ABOUT THIS EXERCISE: Your answer must be an exact transcription of the lines from the line with "- ☐ T-3.12 ClawNet L3主网部署" through the final line of the data.

Stored dataset items
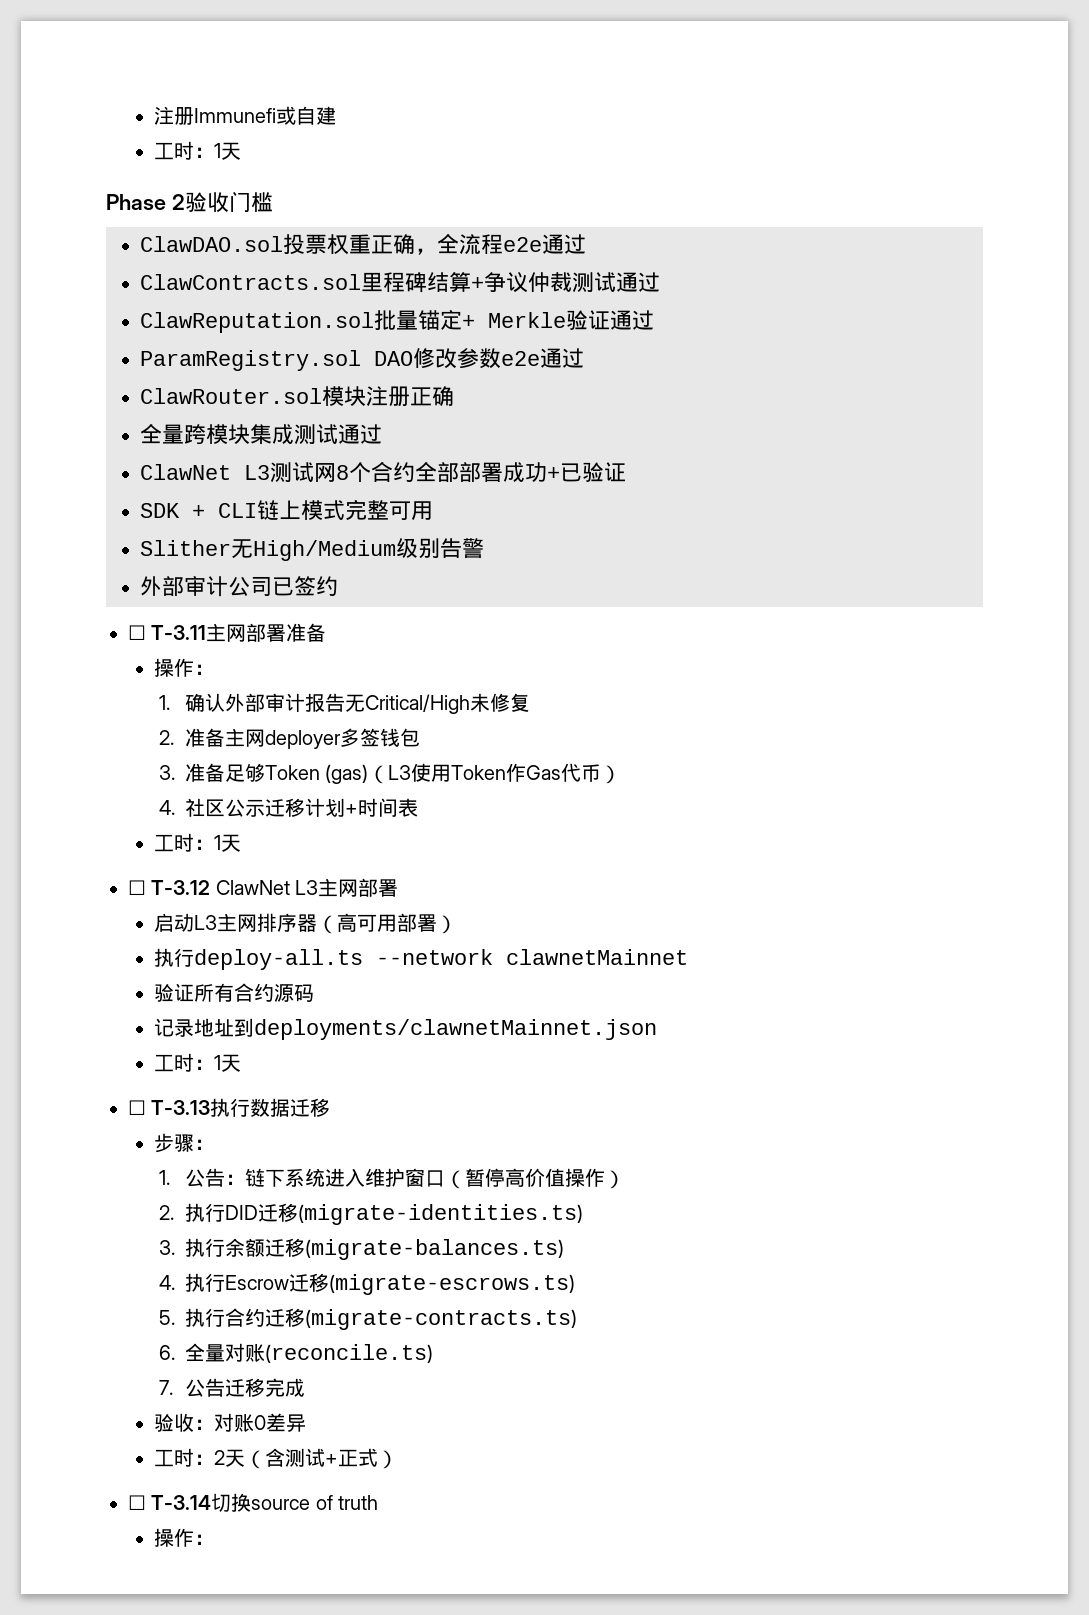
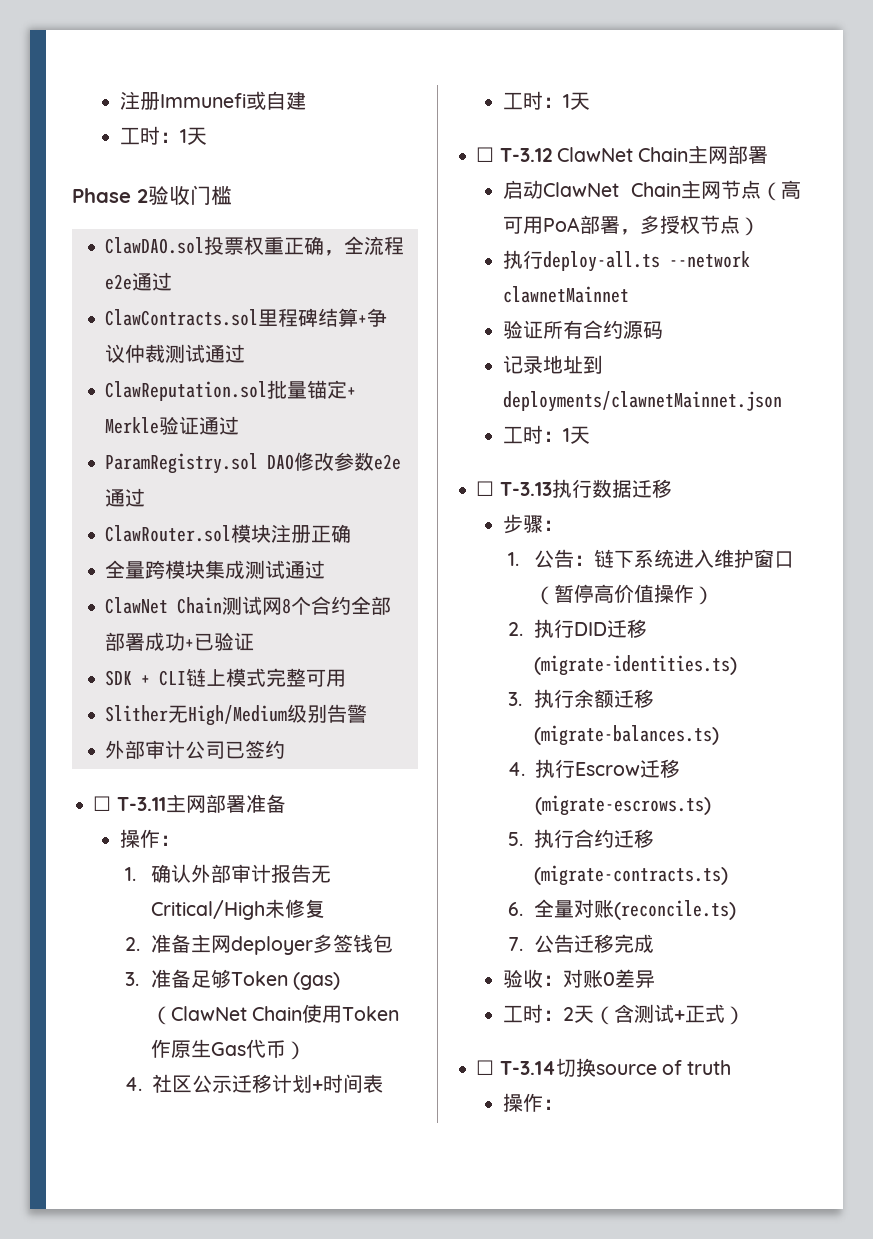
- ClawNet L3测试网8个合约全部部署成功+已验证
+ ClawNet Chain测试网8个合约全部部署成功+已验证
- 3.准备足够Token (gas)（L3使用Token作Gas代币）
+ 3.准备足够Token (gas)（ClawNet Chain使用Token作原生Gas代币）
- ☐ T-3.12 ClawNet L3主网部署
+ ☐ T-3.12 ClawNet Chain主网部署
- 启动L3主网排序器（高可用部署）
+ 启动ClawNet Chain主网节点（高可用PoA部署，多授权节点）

EXPECTED OUTPUT:
- ☐ T-3.12 ClawNet L3主网部署
+ ☐ T-3.12 ClawNet Chain主网部署
- 启动L3主网排序器（高可用部署）
+ 启动ClawNet Chain主网节点（高可用PoA部署，多授权节点）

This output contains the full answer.